Take the entries that follow and return exactly the lines from the one holding "-> [170,231,558,248] [107,253,171,267]" through the one holding "[152,1082,220,1091] transaction ->", both included. Nothing else is needed.

========

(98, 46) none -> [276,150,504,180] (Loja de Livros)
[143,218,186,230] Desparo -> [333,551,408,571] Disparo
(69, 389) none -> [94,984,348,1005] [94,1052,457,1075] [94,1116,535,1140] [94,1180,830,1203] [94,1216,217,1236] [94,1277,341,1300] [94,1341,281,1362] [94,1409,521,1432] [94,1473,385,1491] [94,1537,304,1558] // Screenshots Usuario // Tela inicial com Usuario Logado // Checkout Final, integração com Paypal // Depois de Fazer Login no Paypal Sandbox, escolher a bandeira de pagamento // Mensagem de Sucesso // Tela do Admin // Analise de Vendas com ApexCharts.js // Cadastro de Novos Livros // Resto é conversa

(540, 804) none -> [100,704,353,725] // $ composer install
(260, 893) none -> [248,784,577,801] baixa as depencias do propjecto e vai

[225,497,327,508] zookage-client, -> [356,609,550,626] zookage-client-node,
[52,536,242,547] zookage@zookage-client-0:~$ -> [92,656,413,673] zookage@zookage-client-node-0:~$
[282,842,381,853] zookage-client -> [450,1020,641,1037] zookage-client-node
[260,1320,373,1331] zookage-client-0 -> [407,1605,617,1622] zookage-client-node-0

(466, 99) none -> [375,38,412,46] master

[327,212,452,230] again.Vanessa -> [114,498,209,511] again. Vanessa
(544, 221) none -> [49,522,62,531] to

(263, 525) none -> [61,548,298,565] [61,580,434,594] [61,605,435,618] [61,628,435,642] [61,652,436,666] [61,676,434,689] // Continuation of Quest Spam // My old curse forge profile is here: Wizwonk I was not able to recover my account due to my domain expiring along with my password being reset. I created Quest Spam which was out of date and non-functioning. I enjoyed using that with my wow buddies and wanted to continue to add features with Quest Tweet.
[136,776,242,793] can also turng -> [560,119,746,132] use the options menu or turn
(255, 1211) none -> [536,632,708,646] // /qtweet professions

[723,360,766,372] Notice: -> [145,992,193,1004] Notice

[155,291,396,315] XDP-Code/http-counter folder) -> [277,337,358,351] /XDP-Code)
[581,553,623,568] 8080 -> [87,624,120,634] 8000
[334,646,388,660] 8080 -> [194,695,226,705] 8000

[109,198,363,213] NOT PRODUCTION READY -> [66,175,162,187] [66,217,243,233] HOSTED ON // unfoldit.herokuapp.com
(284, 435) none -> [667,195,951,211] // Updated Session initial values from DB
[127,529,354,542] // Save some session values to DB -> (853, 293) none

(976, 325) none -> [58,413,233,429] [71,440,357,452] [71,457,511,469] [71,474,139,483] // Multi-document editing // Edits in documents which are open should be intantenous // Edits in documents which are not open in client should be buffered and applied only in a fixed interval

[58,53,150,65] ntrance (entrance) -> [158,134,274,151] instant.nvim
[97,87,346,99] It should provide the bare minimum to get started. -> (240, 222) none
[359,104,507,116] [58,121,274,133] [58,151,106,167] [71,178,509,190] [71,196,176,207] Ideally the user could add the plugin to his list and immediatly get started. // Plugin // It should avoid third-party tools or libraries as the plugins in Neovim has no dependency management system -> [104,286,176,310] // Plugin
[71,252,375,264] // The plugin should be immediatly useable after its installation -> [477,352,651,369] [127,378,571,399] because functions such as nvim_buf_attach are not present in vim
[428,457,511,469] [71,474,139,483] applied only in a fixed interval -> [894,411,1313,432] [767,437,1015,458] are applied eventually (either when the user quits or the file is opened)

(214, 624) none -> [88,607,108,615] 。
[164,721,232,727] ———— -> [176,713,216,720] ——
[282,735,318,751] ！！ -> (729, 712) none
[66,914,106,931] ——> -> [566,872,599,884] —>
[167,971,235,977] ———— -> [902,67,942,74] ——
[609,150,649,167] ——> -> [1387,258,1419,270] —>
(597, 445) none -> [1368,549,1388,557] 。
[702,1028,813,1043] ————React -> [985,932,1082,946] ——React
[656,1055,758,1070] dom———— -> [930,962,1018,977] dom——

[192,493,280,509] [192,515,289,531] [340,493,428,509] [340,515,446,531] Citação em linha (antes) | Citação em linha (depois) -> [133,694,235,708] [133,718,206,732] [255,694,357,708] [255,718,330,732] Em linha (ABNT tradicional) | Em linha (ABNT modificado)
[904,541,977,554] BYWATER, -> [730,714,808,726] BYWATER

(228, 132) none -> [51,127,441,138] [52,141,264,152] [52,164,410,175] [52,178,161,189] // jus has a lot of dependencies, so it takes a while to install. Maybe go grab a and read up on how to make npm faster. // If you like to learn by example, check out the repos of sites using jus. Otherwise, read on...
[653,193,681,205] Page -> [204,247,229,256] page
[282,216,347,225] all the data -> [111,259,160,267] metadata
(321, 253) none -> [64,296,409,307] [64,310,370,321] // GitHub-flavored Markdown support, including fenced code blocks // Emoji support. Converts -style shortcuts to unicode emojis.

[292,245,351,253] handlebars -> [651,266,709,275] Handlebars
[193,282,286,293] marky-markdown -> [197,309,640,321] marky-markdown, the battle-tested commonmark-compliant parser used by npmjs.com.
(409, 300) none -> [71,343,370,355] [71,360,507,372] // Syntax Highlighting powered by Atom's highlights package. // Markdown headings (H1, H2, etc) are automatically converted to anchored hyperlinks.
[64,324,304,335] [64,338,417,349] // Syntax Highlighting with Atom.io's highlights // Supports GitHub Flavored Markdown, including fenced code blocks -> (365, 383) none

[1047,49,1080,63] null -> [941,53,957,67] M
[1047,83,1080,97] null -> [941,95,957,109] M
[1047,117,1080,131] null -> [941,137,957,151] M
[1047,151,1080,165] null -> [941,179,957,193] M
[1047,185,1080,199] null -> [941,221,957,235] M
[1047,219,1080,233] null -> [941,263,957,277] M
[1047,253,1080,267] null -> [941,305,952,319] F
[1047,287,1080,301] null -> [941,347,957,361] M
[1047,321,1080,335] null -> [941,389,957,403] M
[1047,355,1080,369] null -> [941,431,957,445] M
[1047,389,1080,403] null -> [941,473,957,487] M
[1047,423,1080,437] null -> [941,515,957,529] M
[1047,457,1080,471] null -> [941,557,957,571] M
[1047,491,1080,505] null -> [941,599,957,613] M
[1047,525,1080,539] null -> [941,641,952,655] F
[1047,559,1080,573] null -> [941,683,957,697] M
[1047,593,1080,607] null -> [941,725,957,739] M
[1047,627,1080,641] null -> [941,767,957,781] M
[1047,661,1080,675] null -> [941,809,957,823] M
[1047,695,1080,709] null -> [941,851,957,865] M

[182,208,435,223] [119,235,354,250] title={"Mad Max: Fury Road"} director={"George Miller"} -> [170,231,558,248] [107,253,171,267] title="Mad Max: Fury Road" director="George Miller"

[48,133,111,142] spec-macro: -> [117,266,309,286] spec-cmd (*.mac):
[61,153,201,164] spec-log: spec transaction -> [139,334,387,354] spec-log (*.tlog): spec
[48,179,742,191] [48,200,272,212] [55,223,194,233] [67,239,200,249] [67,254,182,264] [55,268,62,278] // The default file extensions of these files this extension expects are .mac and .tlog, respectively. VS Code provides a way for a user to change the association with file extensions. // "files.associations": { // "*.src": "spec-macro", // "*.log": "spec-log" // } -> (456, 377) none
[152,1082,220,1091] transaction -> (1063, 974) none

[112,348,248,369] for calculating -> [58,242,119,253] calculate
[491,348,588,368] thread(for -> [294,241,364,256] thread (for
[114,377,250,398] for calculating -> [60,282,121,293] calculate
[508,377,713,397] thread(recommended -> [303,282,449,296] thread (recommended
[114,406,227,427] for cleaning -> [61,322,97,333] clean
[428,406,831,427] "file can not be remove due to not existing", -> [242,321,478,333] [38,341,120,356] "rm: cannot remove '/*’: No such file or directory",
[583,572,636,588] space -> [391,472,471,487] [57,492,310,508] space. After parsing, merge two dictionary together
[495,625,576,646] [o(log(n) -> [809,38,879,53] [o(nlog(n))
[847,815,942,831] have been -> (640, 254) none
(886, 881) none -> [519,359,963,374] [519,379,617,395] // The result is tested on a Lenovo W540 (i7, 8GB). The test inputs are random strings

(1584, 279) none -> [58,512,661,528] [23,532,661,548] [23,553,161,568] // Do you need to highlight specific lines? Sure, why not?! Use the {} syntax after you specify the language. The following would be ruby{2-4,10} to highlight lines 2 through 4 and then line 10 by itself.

========

Exercise answer:
[182,208,435,223] [119,235,354,250] title={"Mad Max: Fury Road"} director={"George Miller"} -> [170,231,558,248] [107,253,171,267] title="Mad Max: Fury Road" director="George Miller"

[48,133,111,142] spec-macro: -> [117,266,309,286] spec-cmd (*.mac):
[61,153,201,164] spec-log: spec transaction -> [139,334,387,354] spec-log (*.tlog): spec
[48,179,742,191] [48,200,272,212] [55,223,194,233] [67,239,200,249] [67,254,182,264] [55,268,62,278] // The default file extensions of these files this extension expects are .mac and .tlog, respectively. VS Code provides a way for a user to change the association with file extensions. // "files.associations": { // "*.src": "spec-macro", // "*.log": "spec-log" // } -> (456, 377) none
[152,1082,220,1091] transaction -> (1063, 974) none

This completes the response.